By Andrew Guest
Patience and resourcefulness, two of the main attributes required of marine accident investigators, are being tested to the limit.
They can handle many things in their line of work – crawling around in dirty and dangerous spaces, extracting information from suspicious or scared seafarers and handling aggressive legal representatives – without complaining too loudly.
One thing, however, that is increasingly causing these quietly determined detectives to make their feelings known is the “black box”, known more prosaically as the voyage data recorder (VDR). When this box of tricks was adopted by shipping from aviation it was seen as an invaluable tool in getting to the bottom of why things had gone wrong – sometimes very badly.
Of course, like many other things, the reality has often proved to be far different from the promise and the black box turns out to be a black hole.
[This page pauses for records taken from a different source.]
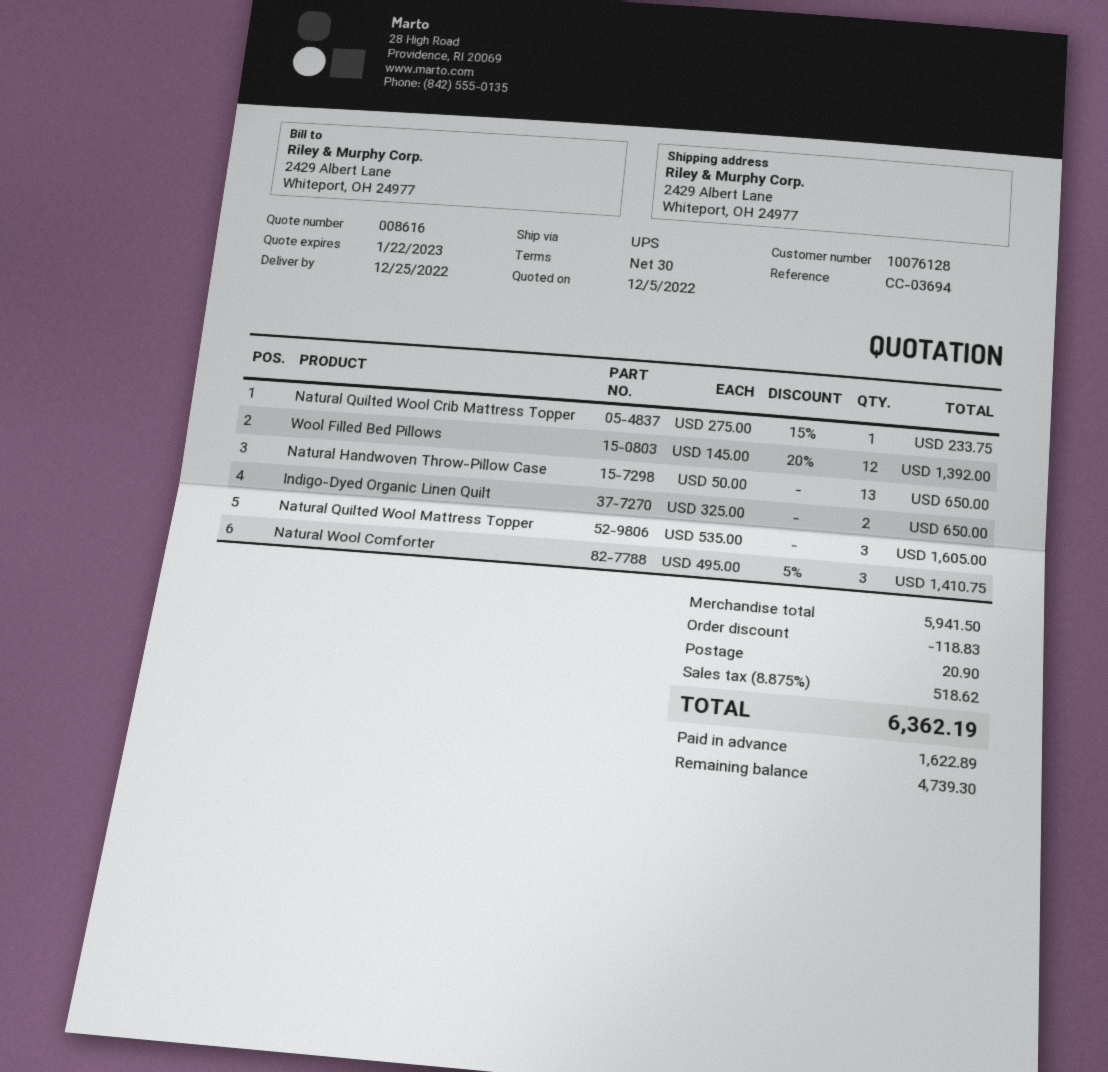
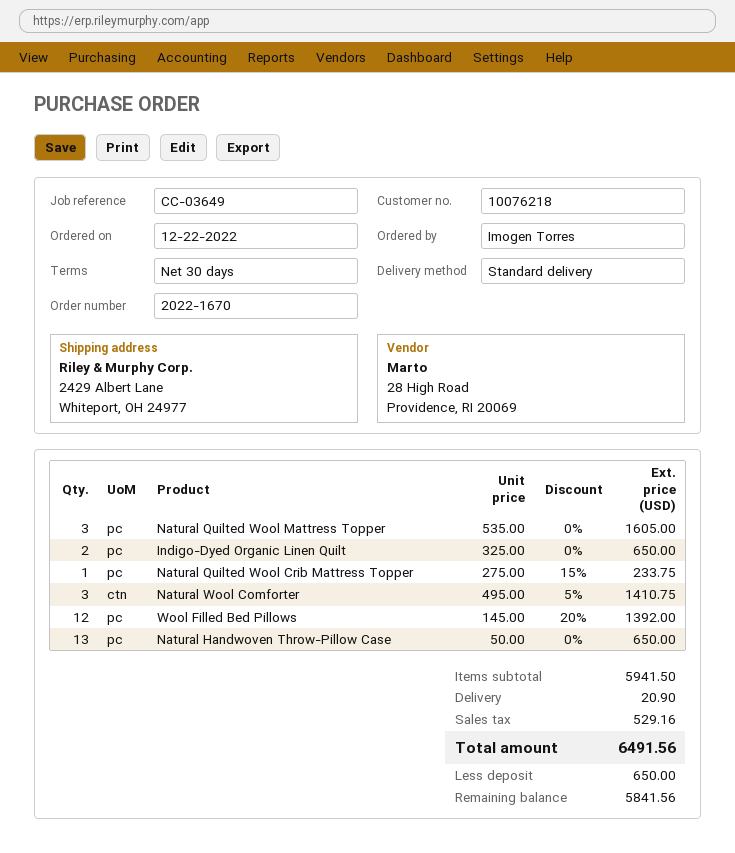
customer number: 10076128 -> 10076218
reference: CC-03694 -> CC-03649
shipping method: UPS -> standard
discount: 118.83 -> none
tax: 518.62 -> 529.16
total: 6362.19 -> 6491.56
deposit: 1622.89 -> 650.00
balance: 4739.30 -> 5841.56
Instead of a wealth of data from the ship’s equipment and recordings of what was happening on the bridge at the time, the VDR offers nothing but silence or static.
In the latest example of the frustration no doubt shared by others, including lawyers, German investigators have reported in length and in great technical detail their experience with a malfunctioning VDR on the containership Chicago Express after a fatal accident.
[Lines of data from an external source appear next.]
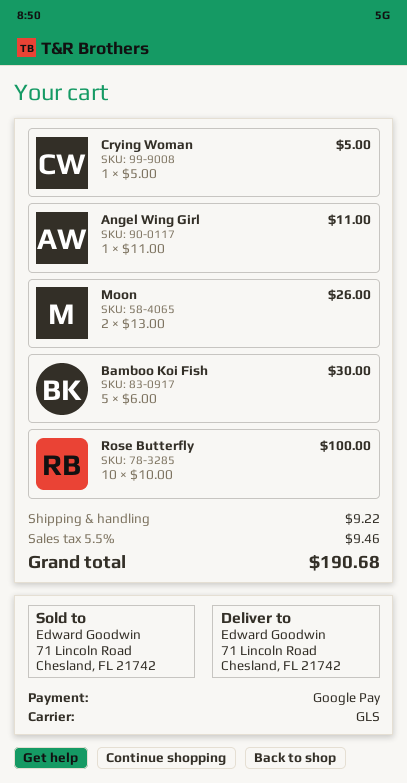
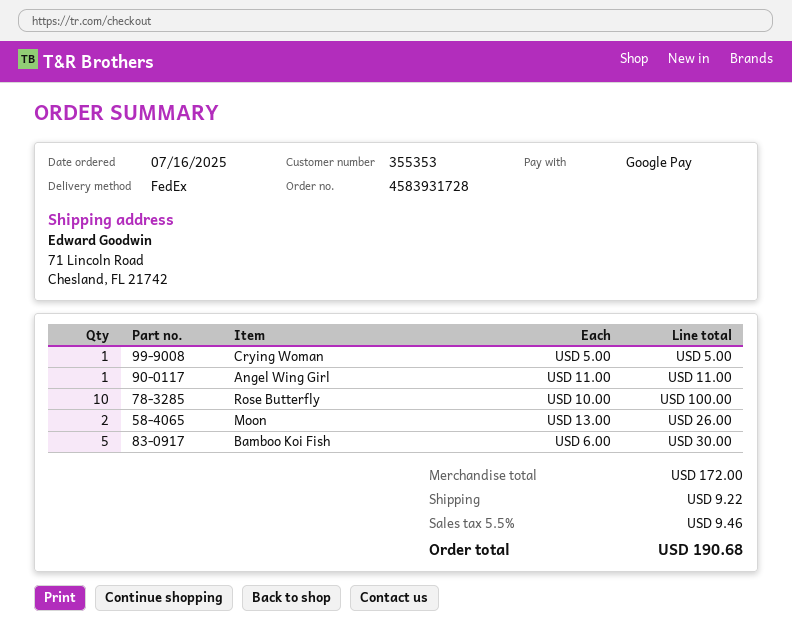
shipping method: GLS -> FedEx

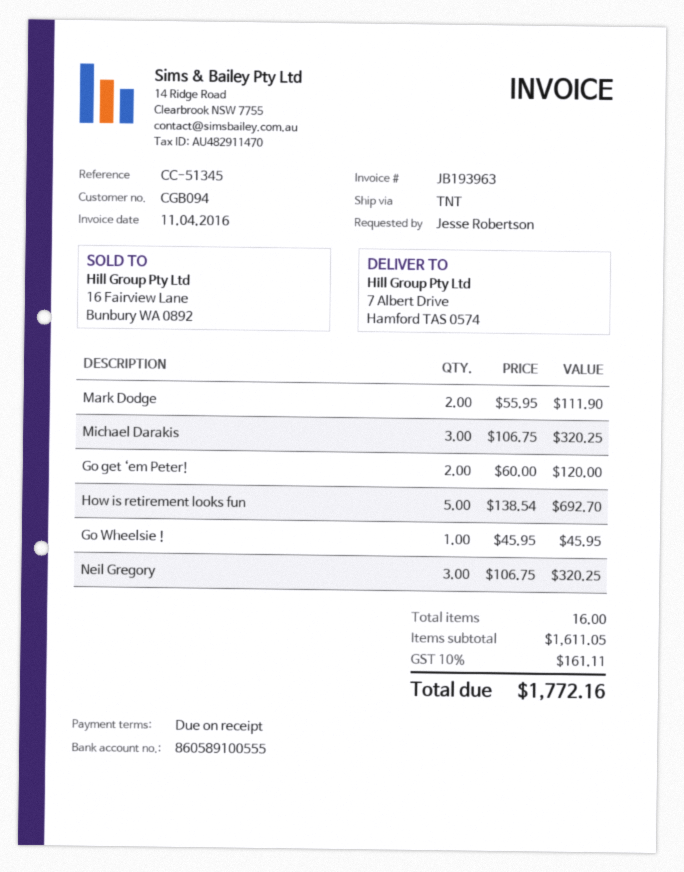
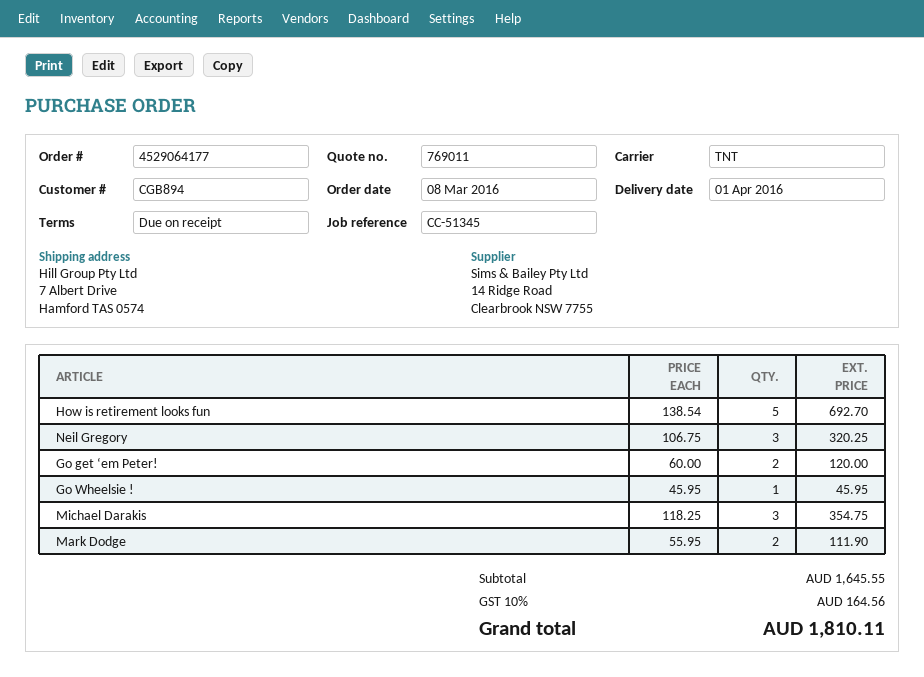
customer number: CGB094 -> CGB894
Michael Darakis: 3 x 106.75 = 320.25 -> 3 x 118.25 = 354.75
subtotal: 1611.05 -> 1645.55
tax: 10% = 161.11 -> 10% = 164.56
total: 1772.16 -> 1810.11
The frustration, as the VDR was put through various diagnostic tests, was heightened when at one point they were falsely lead to believe the black-box data could be retrieved.
Given that this was not the first time they had been, if not thwarted, hampered by VDR failure (they cite four other cases, the most recent being the collision between the containership Hanjin Gothenburg and the bulker Chang Tong in September 2007), it is not surprising they have given vent to their feelings.
Accepting that early teething problems are understandable, they say, “However, after more than five years of technological development and optimisation, we cannot understand how it is possible for a VDR system to fail in terms of both software and hardware to the extent seen here”.
An unsuccessful attempt to rectify the problem with the containership’s VDR before the incident in September 2008 was, the report from the Federal Bureau of Maritime Casualty Investigation (BSU) says, “an example that evidently even highly trained staff are not always readily familiar with the full functionality of the system on site”.